What is Indoor Air Quality?
The National Health and Medical Research Council NHMRC defines indoor air as any non-industrial indoor space where a person spends a period of an hour or more in any day. This can include the office, classroom, motor vehicle, shopping centre, hospital and home. Historically, indoor air quality has been addressed to varying degrees by the health, occupational health and safety and environment agencies of government. Such agencies have also drawn on advice from the NHMRC.

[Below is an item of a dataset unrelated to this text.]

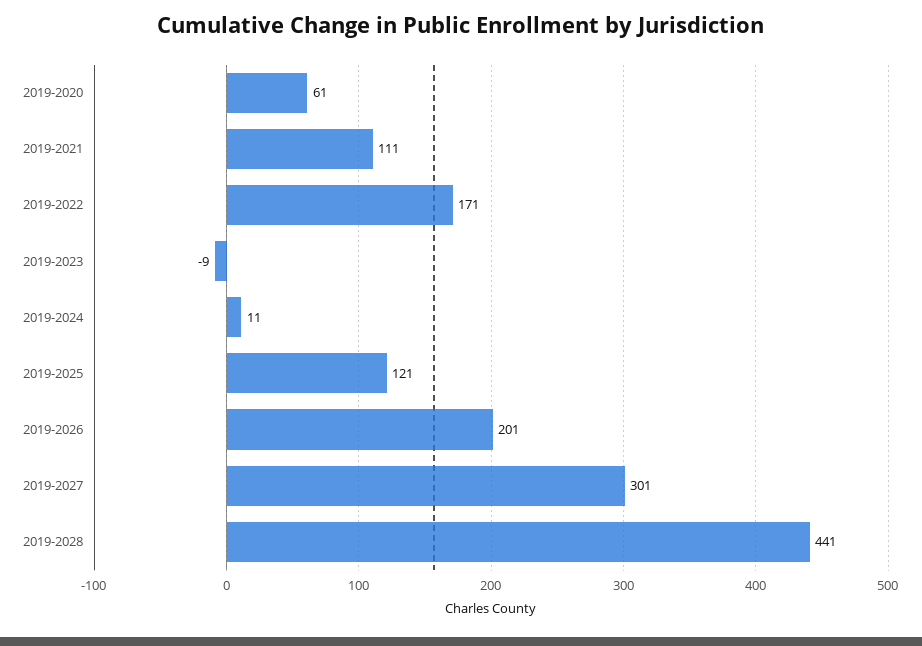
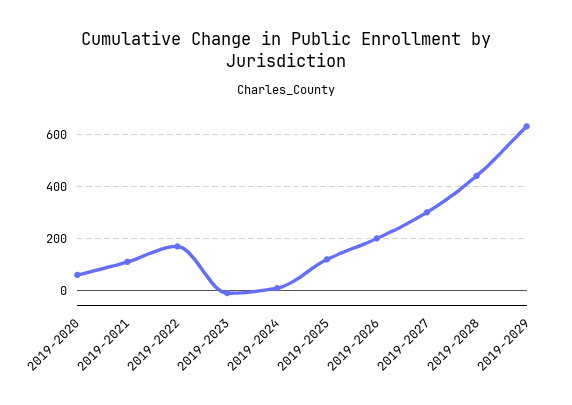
2019-2029: none -> 625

It is important to make certain that our indoor air quality is of a sufficient standard to ensure the adequate protection of human health and well being. This is particularly the case as Australians may spend 90% or more of their time indoors. Further, it is generally accepted that poor indoor air quality can result in health problems, which may carry a substantial cost burden. The CSIRO estimates that the cost of poor internal air quality in Australia may be as high as $12 billion per year (Brown 1998b).
Despite the long periods we spend indoors, relatively little research has been done on the quality of air in our homes, schools, recreational buildings, restaurants, public buildings and offices or inside cars. In recent years, comparative risk studies performed by the US EPA and its Science Advisory Board have consistently ranked indoor air pollution among the top five environmental risks to public health.
What Causes Indoor Air Problems?
Indoor pollution sources that release gases or particles into the air are the primary cause of indoor air quality problems in homes. Inadequate ventilation can increase indoor pollutant levels by not bringing in enough outdoor air to dilute emissions from indoor sources and by not carrying indoor air pollutants out of the home. High temperature and humidity levels can also increase concentrations of some pollutants.
What are the Common Sources of Pollutants?
There are many sources of indoor air pollution in any home. These include combustion sources such as oil, gas, kerosene, coal, wood, and tobacco products; building materials and furnishings as diverse as deteriorated, asbestos-containing insulation, wet or damp carpet, and cabinetry or furniture made of certain pressed wood products; products for household cleaning and maintenance, personal care, or hobbies; central heating and cooling systems and humidification devices; and outdoor sources such as radon, pesticides, and outdoor air pollution.
The relative importance of any single source depends on how much of a given pollutant it emits and how hazardous those emissions are. In some cases, factors such as how old the source is and whether it is properly maintained are significant. For example, an improperly adjusted gas stove can emit significantly more carbon monoxide than one that is properly adjusted.
Some sources, such as building materials, furnishings, and household products like air fresheners, release pollutants more or less continuously. Other sources, related to activities carried out in the home, release pollutants intermittently. These include smoking, the use of unvented or malfunctioning stoves, furnaces, or space heaters, the use of solvents in cleaning and hobby activities, the use of paint strippers in redecorating activities, and the use of cleaning products and pesticides in house-keeping. High pollutant concentrations can remain in the air for long periods after some of these activities.